[plaintive ]: C’est qu’il me manque tu sais ?
[arrogante et lassée] : Comment l’ignorer… Malheureusement !
Comment peux-tu rester aussi froide, n’as-tu donc aucun cœur ?
Si, mais il n’aime pas la médiocrité.
Mon amour n’est pas médiocre, ma douleur n’est pas modeste, elle est belle et pure et noble.
Tu l’utilises comme des orties, pénitente criarde, tu te flagelles avec. Pourquoi te détestes-tu autant ? N’as-tu donc aucun instinct de survie pour te laisser happer ainsi par les affres du manque ?
Je ne me déteste pas, mais il est ma moitié d’âme.
Lui, semble vouloir vivre divisé alors, bancale, il avance plus surement.
Je sais qu’il n’est pas heureux sans moi, il reviendra, il faut que je tienne bon, il faut que je l’attende, comme ça, quand il reviendra…
[ la coupe ] : … tu seras exsangue.
Tes jugements me blessent, pourquoi es-tu si cruelle ?
[se radoucit] : Je ne suis pas cruelle, je tente de te réveiller de ce songe macabre. Tu regardes ta vie et ton temps s’écouler comme une rivière de larmes. La seule chose qui te lie à présent à l’objet de ton amour, c’est ta douleur, que tu chéris, que tu cajoles comme l’enfant qu’il ne te donnera jamais. Cette chimère n’est pas la vie, il y a tout un cortège de possibles, là, à portée de main, à portée de jour et toi, tu restes emmurée dans une fidélité dérisoire.
Quand bien même il aurait l’idée de revenir, il ne voudrait plus de toi. Regarde-toi, tu n’es plus que l’ombre de toi-même. Ce manque que tu nourris jour après jour ne te laissera que des os blanchis par l’acidité des embruns. Tu mérites tellement mieux que cela, tu es capable de tellement plus.

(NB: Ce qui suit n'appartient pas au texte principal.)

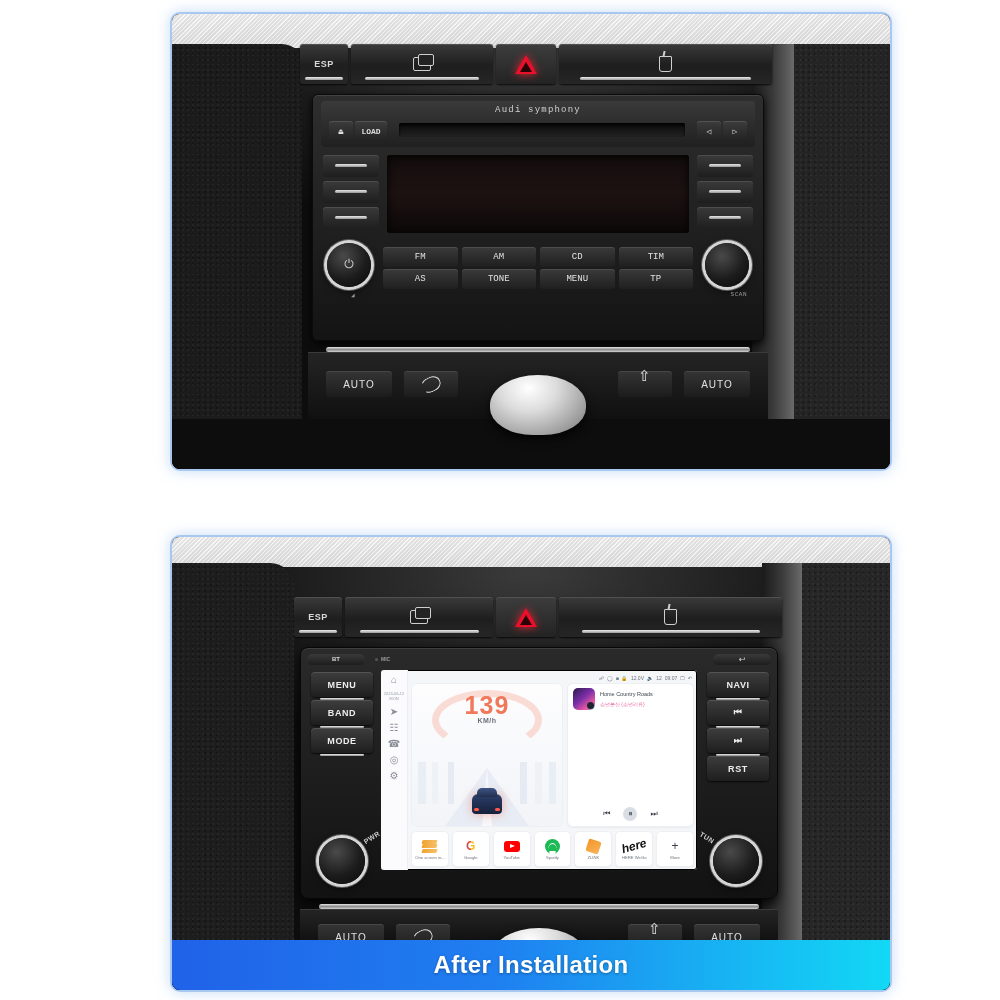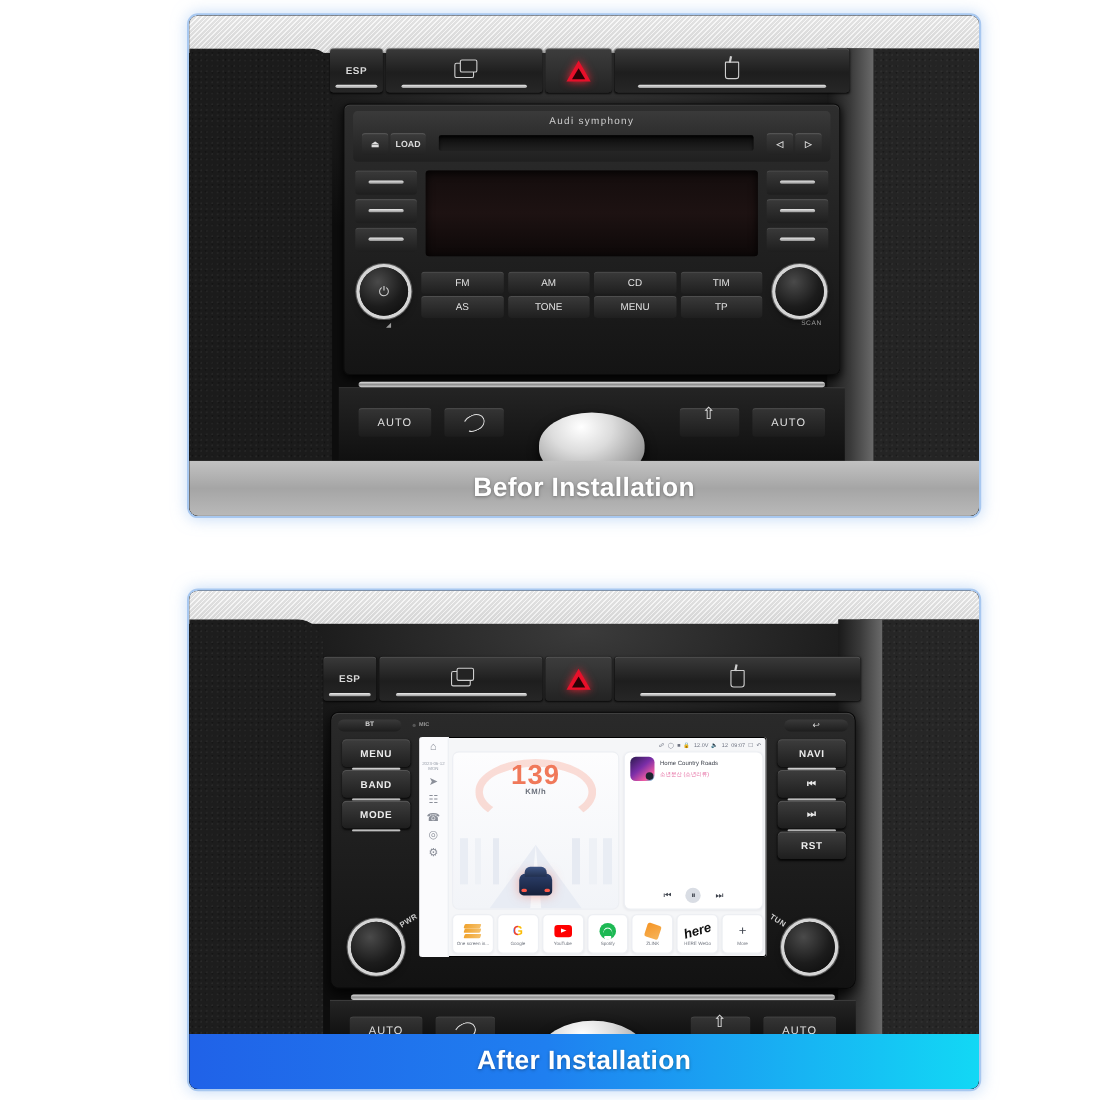--- a/index.html
+++ b/index.html
@@ -88,6 +88,7 @@
     position:absolute;background:linear-gradient(180deg,#2e2e2e,#141414);
     border-radius:6px;box-shadow:inset 0 1px 0 rgba(255,255,255,.1),0 3px 8px rgba(0,0,0,.9);
     border:1px solid #0b0b0b;
+    font-family:Liberation Mono, monospace;
   }
   .radio-top{
     position:absolute;left:8px;right:8px;top:6px;height:46px;

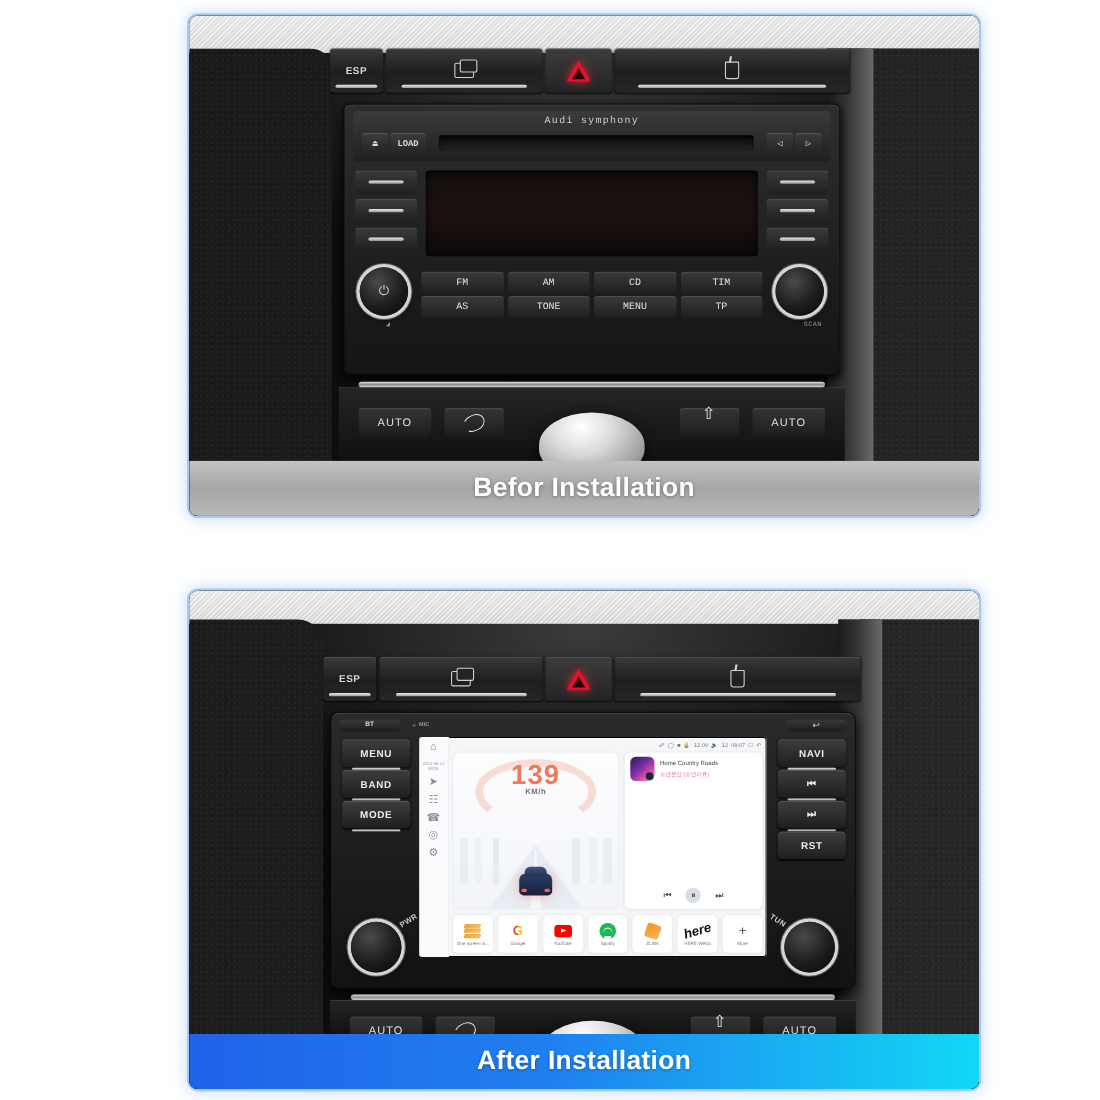--- a/index.html
+++ b/index.html
@@ -443,7 +443,6 @@
     </div>
   </div>
 
-  <div class="caption" id="caption-before">Befor Installation</div>
 </div>
 
 <div class="panel" id="panel-after">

[ dans un souffle ] : Comment faire ?
Il te manque, ainsi soit-il, fais donc de ce manque une force, une motivation de chaque jour, et lorsque la providence le replacera sur ta route, tu seras irrésistible. Ce que tu aimes, ce n’est pas lui, c’est l’image qu’il a de toi alors devient cette image. Il te voit talentueuse, sensuelle, forte, joviale, incarne donc ces qualités et tu verras que bientôt tu auras retrouvé celle que tu étais, celle que tu aimes tant être, alors, tu n’auras plus besoin de ses yeux.

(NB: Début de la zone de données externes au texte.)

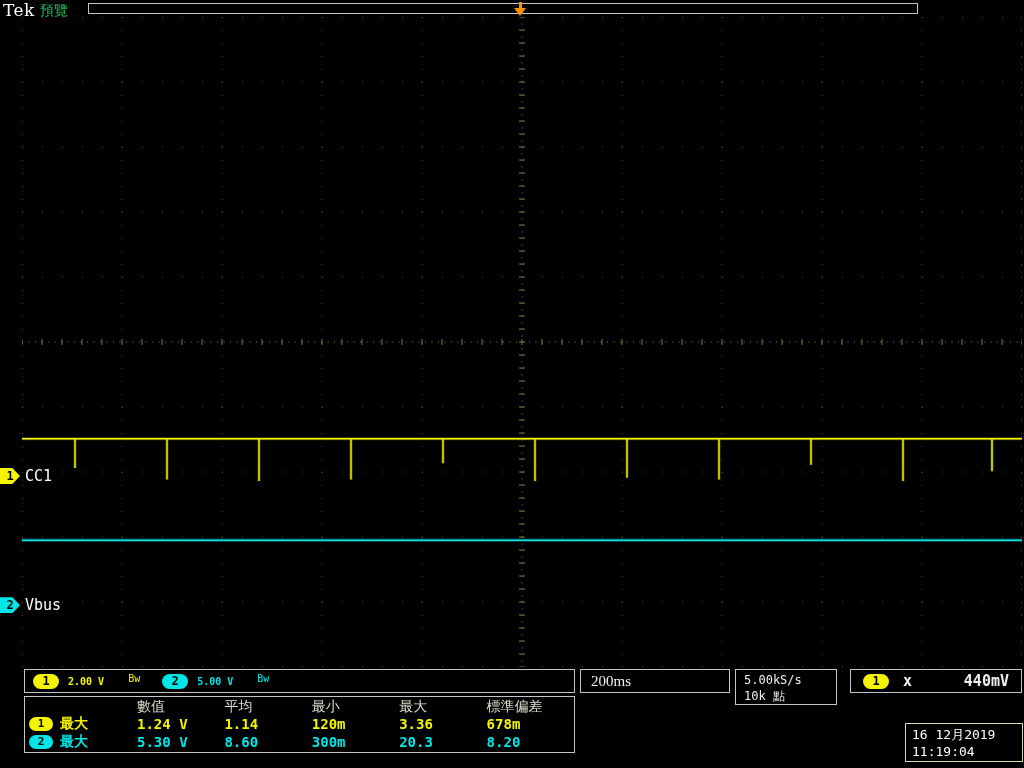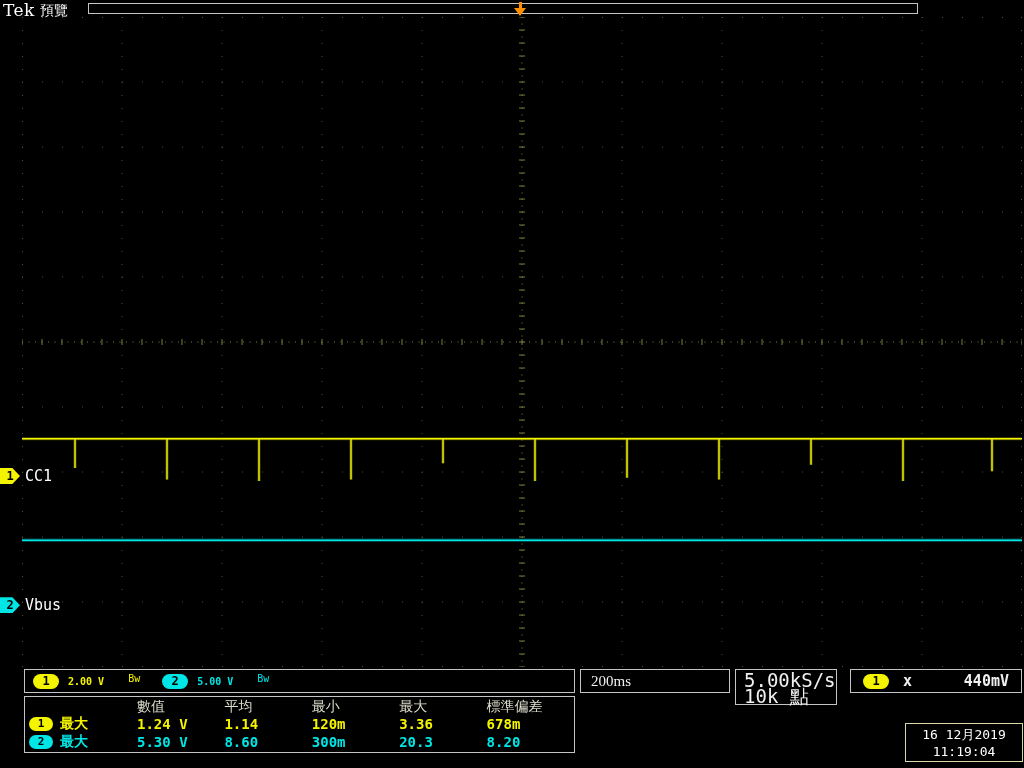--- a/index.html
+++ b/index.html
@@ -18,7 +18,7 @@
   }
   .mode {
     position: absolute; left: 40px; top: 2px;
-    color: #ffffff; font-size: 14px;
+    color: #22c55e; font-size: 14px;
   }
 
   .record-bar {

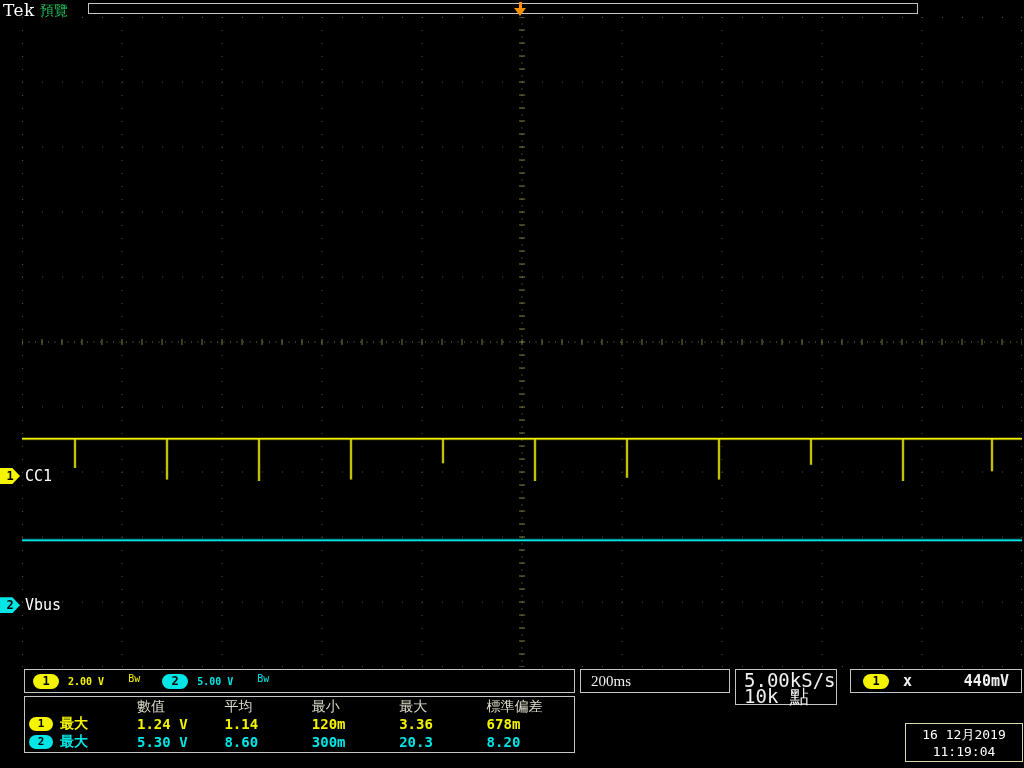--- a/index.html
+++ b/index.html
@@ -70,7 +70,7 @@
     color: var(--text); font-size: 15px; line-height: 22px; padding-left: 10px; font-family: Liberation Serif, serif; }
 
   #box-acq { left: 735px; top: 669px; width: 102px; height: 36px;
-    color: var(--text); font-size: 19px; line-height: 16px; padding: 2px 8px; }
+    color: var(--text); font-size: 12px; line-height: 16px; padding: 2px 8px; }
 
   #box-trig { left: 850px; top: 669px; width: 172px; height: 24px;
     display: flex; align-items: center; padding: 0 12px; }

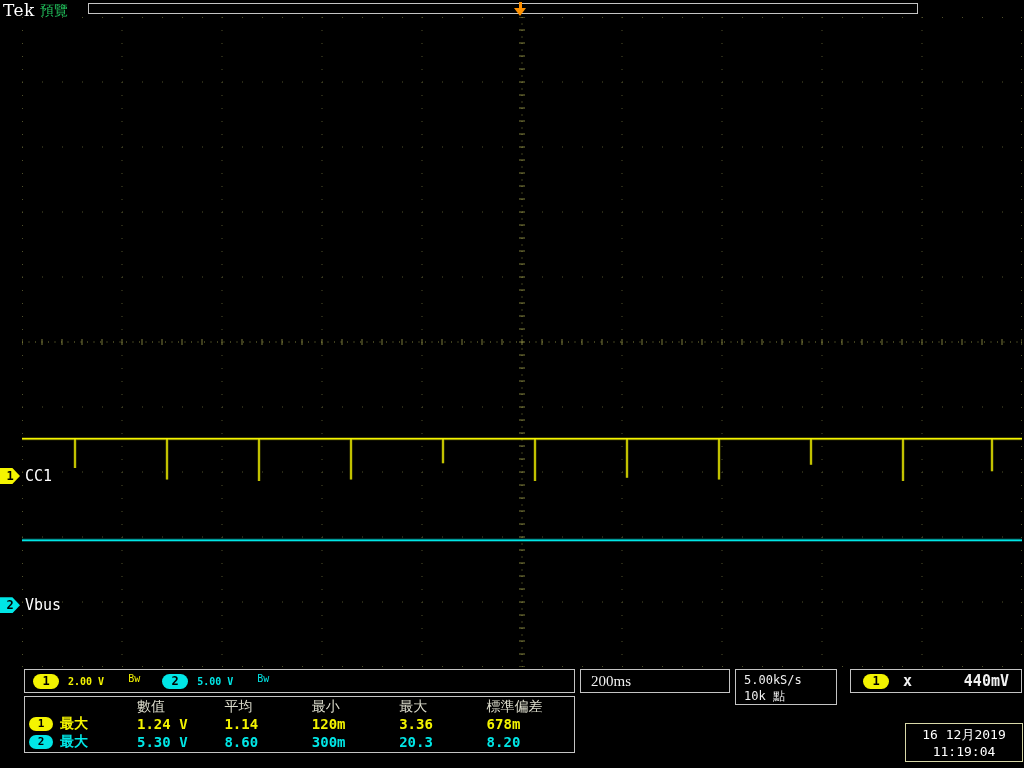--- a/index.html
+++ b/index.html
@@ -85,7 +85,7 @@
     font-weight: bold; font-size: 14px; height: 18px; }
 
   #box-dt { left: 905px; top: 723px; width: 118px; height: 39px;
-    border-color: #d8d8a8; color: #fff; font-size: 13px; line-height: 17px; padding: 2px 6px; text-align: center; }
+    border-color: #d8d8a8; color: #fff; font-size: 13px; line-height: 17px; padding: 2px 6px; }
 </style>
 </head>
 <body>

J’ai changé, j’ai perdu mes illusions et quelques espoirs …
Eh bien, choisis de te mentir. Ne dites-vous pas que si un mensonge est suffisamment répété, il devient une vérité ? Lorsque tu pleures, lorsque les sanglots ferment ta gorge, de ce petit ruisseau de souffle qu’il te reste, murmure : « Je vais bien, aujourd’hui est une belle journée. » Mensonge après mensonge, cela deviendra ta réalité.
Ce sera faux
Pas plus faux que cet amour que tu rêves, que cet attachement que tu crées à partir de rien. Tu as toi-même choisis tes chaînes, à toi de sculpter tes clés à présent. Que chaque instant de bien-être et de joie soit un Éden, que chaque bouchée soit un festin, que chaque infime satisfaction soit un bonheur. Autant tu auras mis de force dans la peine, autant tu en mettras dans la joie. C’est un choix que toi seule peut faire.
Mais… Je l’aurais perdu ?
Tu l’as déjà perdu, depuis le premier jour, c’est juste que tu refuses de l’accepter. Tu veux garder ta peine car c’est le seul lien qu’il te reste, mais ce lien te détruit, coupe le. Et s’il te manque, souviens-toi que toute création née d’un manque. Tu as le pouvoir de changer ta plus grande faiblesse en une force magnifique, qu’attends-tu pour t’envoler?